[Start of Attachment]

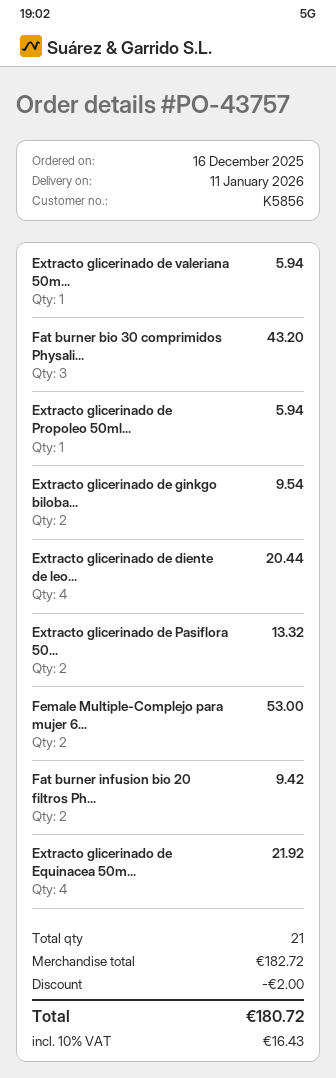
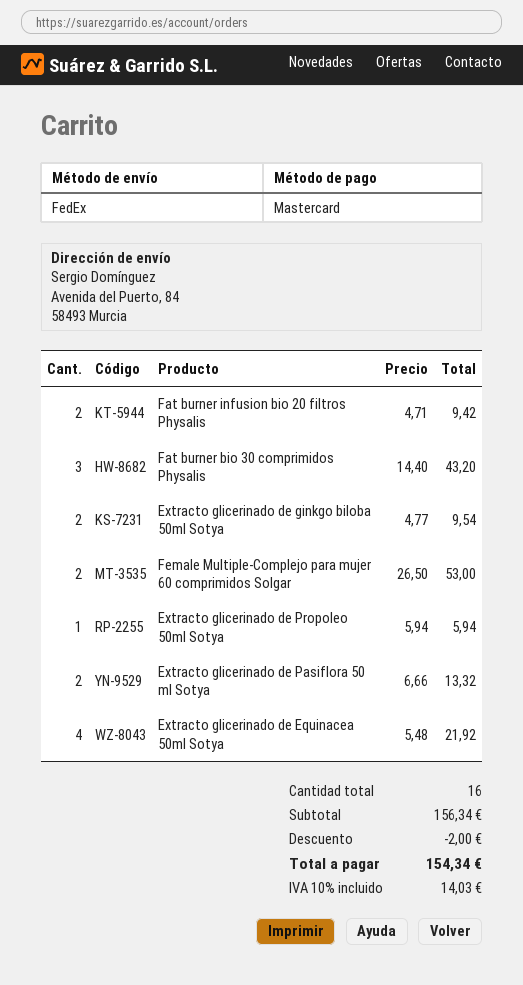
Extracto glicerinado de valeriana 50m...: 1 for 5.94 -> none
Extracto glicerinado de diente de leo...: 4 for 20.44 -> none
total quantity: 21 -> 16
subtotal: 182.72 -> 156.34
tax: 10% = 16.43 -> 10% = 14.03
total: 180.72 -> 154.34

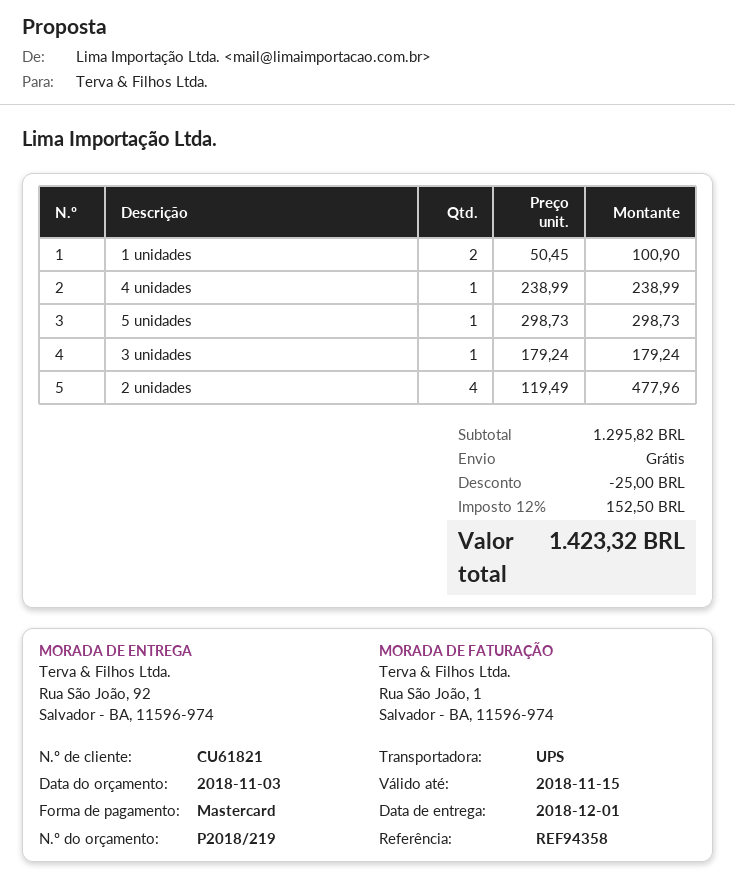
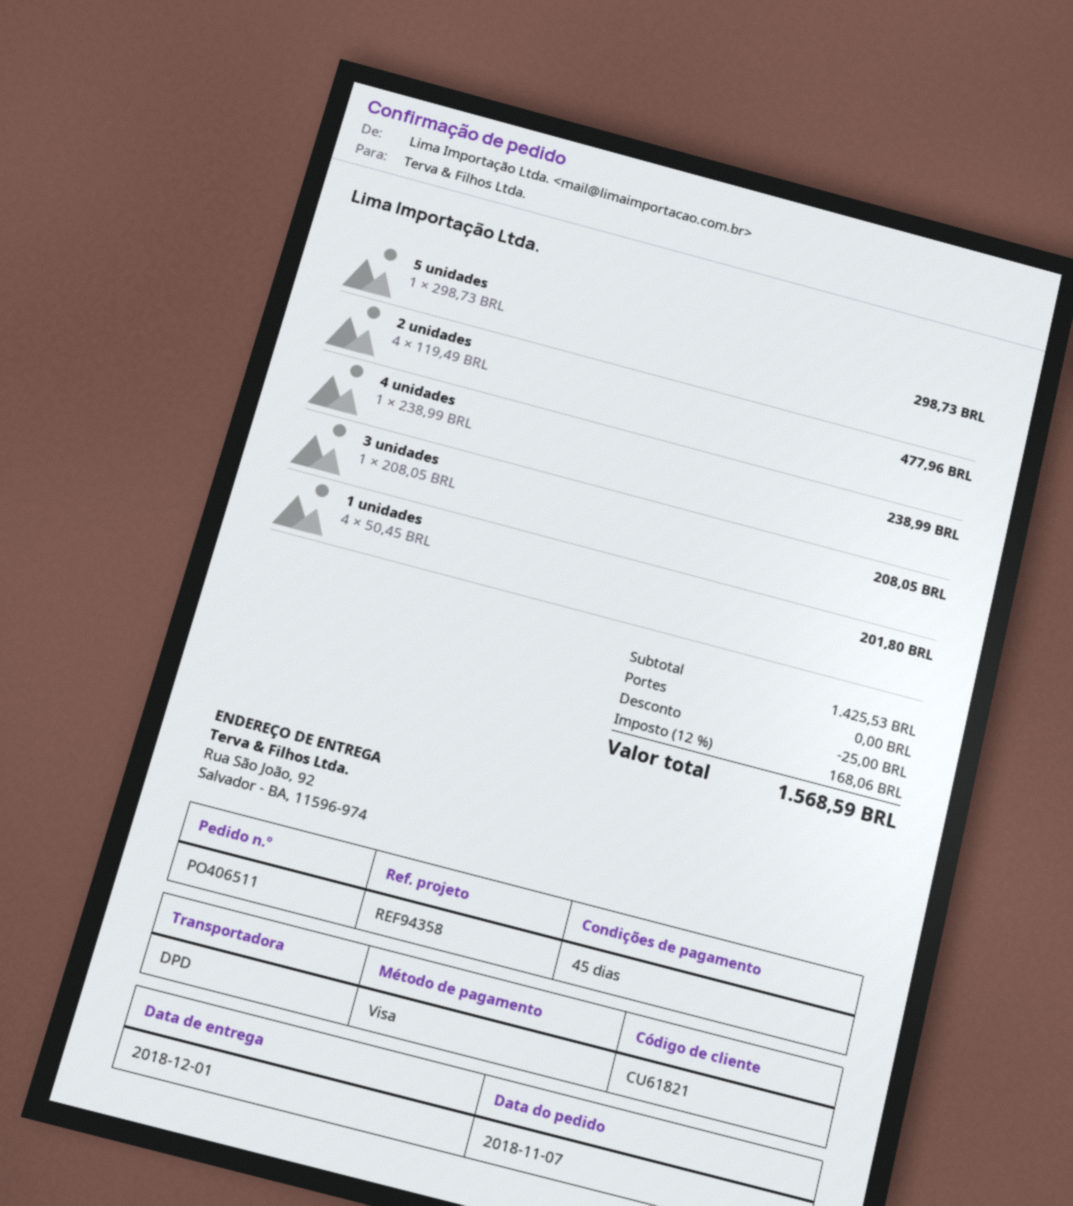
payment method: Mastercard -> Visa
shipping method: UPS -> DPD
1 unidades: 2 x 50.45 = 100.90 -> 4 x 50.45 = 201.80
3 unidades: 1 x 179.24 = 179.24 -> 1 x 208.05 = 208.05
subtotal: 1295.82 -> 1425.53
tax: 12% = 152.50 -> 12% = 168.06
total: 1423.32 -> 1568.59

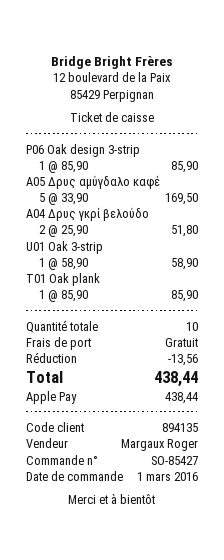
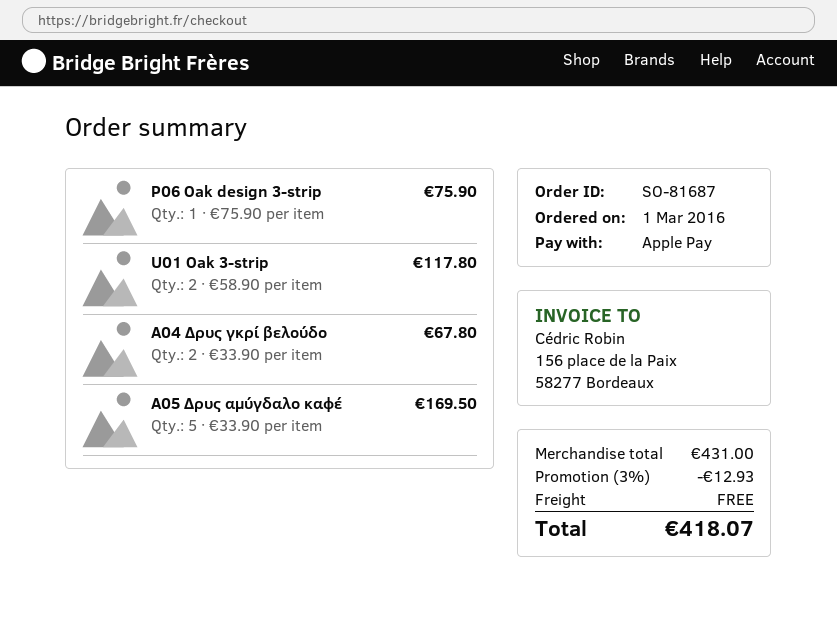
order number: SO-85427 -> SO-81687
P06 Oak design 3-strip: 1 x 85.90 = 85.90 -> 1 x 75.90 = 75.90
Α04 Δρυς γκρί βελούδο: 2 x 25.90 = 51.80 -> 2 x 33.90 = 67.80
U01 Oak 3-strip: 1 x 58.90 = 58.90 -> 2 x 58.90 = 117.80
T01 Oak plank: 1 x 85.90 = 85.90 -> none
discount: 13.56 -> 12.93
total: 438.44 -> 418.07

[End of Attachment]

Print the preceding material over again exactly. Please leave the pictures out.

Solution for this task -
Extracto glicerinado de valeriana 50m...: 1 for 5.94 -> none
Extracto glicerinado de diente de leo...: 4 for 20.44 -> none
total quantity: 21 -> 16
subtotal: 182.72 -> 156.34
tax: 10% = 16.43 -> 10% = 14.03
total: 180.72 -> 154.34

payment method: Mastercard -> Visa
shipping method: UPS -> DPD
1 unidades: 2 x 50.45 = 100.90 -> 4 x 50.45 = 201.80
3 unidades: 1 x 179.24 = 179.24 -> 1 x 208.05 = 208.05
subtotal: 1295.82 -> 1425.53
tax: 12% = 152.50 -> 12% = 168.06
total: 1423.32 -> 1568.59

order number: SO-85427 -> SO-81687
P06 Oak design 3-strip: 1 x 85.90 = 85.90 -> 1 x 75.90 = 75.90
Α04 Δρυς γκρί βελούδο: 2 x 25.90 = 51.80 -> 2 x 33.90 = 67.80
U01 Oak 3-strip: 1 x 58.90 = 58.90 -> 2 x 58.90 = 117.80
T01 Oak plank: 1 x 85.90 = 85.90 -> none
discount: 13.56 -> 12.93
total: 438.44 -> 418.07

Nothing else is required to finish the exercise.